- **To do**:
Every entry below must be copied exactly, with nothing left out.
§
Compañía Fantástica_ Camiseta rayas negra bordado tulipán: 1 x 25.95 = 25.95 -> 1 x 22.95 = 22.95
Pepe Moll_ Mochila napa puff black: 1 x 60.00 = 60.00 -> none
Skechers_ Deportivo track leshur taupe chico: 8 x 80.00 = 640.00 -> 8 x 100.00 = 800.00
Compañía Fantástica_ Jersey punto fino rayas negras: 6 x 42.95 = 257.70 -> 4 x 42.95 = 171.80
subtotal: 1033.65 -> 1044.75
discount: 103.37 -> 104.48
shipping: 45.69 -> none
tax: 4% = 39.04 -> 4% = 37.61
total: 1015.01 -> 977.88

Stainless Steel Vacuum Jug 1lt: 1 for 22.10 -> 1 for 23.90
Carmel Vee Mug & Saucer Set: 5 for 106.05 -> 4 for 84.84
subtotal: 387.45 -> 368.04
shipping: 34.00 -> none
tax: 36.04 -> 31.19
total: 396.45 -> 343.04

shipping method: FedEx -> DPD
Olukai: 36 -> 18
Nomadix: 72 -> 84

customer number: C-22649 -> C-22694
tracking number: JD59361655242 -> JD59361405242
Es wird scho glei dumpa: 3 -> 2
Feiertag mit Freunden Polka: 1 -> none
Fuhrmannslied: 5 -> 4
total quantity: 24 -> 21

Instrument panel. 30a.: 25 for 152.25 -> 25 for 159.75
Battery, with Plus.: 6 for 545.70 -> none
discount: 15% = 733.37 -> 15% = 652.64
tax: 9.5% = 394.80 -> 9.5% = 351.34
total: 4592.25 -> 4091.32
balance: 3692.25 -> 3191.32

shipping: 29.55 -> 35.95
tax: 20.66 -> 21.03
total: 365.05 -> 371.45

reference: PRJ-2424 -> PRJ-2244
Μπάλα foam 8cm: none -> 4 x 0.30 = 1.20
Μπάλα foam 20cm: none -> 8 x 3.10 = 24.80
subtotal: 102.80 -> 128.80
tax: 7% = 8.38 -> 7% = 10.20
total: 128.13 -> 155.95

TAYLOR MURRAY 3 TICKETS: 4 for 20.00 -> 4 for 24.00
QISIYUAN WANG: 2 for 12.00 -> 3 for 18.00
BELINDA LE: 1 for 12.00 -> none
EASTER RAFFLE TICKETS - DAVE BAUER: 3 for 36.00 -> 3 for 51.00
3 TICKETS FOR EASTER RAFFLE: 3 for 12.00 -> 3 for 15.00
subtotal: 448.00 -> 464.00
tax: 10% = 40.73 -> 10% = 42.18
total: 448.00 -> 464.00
§
- **Exercise result**:
Compañía Fantástica_ Camiseta rayas negra bordado tulipán: 1 x 25.95 = 25.95 -> 1 x 22.95 = 22.95
Pepe Moll_ Mochila napa puff black: 1 x 60.00 = 60.00 -> none
Skechers_ Deportivo track leshur taupe chico: 8 x 80.00 = 640.00 -> 8 x 100.00 = 800.00
Compañía Fantástica_ Jersey punto fino rayas negras: 6 x 42.95 = 257.70 -> 4 x 42.95 = 171.80
subtotal: 1033.65 -> 1044.75
discount: 103.37 -> 104.48
shipping: 45.69 -> none
tax: 4% = 39.04 -> 4% = 37.61
total: 1015.01 -> 977.88

Stainless Steel Vacuum Jug 1lt: 1 for 22.10 -> 1 for 23.90
Carmel Vee Mug & Saucer Set: 5 for 106.05 -> 4 for 84.84
subtotal: 387.45 -> 368.04
shipping: 34.00 -> none
tax: 36.04 -> 31.19
total: 396.45 -> 343.04

shipping method: FedEx -> DPD
Olukai: 36 -> 18
Nomadix: 72 -> 84

customer number: C-22649 -> C-22694
tracking number: JD59361655242 -> JD59361405242
Es wird scho glei dumpa: 3 -> 2
Feiertag mit Freunden Polka: 1 -> none
Fuhrmannslied: 5 -> 4
total quantity: 24 -> 21

Instrument panel. 30a.: 25 for 152.25 -> 25 for 159.75
Battery, with Plus.: 6 for 545.70 -> none
discount: 15% = 733.37 -> 15% = 652.64
tax: 9.5% = 394.80 -> 9.5% = 351.34
total: 4592.25 -> 4091.32
balance: 3692.25 -> 3191.32

shipping: 29.55 -> 35.95
tax: 20.66 -> 21.03
total: 365.05 -> 371.45

reference: PRJ-2424 -> PRJ-2244
Μπάλα foam 8cm: none -> 4 x 0.30 = 1.20
Μπάλα foam 20cm: none -> 8 x 3.10 = 24.80
subtotal: 102.80 -> 128.80
tax: 7% = 8.38 -> 7% = 10.20
total: 128.13 -> 155.95

TAYLOR MURRAY 3 TICKETS: 4 for 20.00 -> 4 for 24.00
QISIYUAN WANG: 2 for 12.00 -> 3 for 18.00
BELINDA LE: 1 for 12.00 -> none
EASTER RAFFLE TICKETS - DAVE BAUER: 3 for 36.00 -> 3 for 51.00
3 TICKETS FOR EASTER RAFFLE: 3 for 12.00 -> 3 for 15.00
subtotal: 448.00 -> 464.00
tax: 10% = 40.73 -> 10% = 42.18
total: 448.00 -> 464.00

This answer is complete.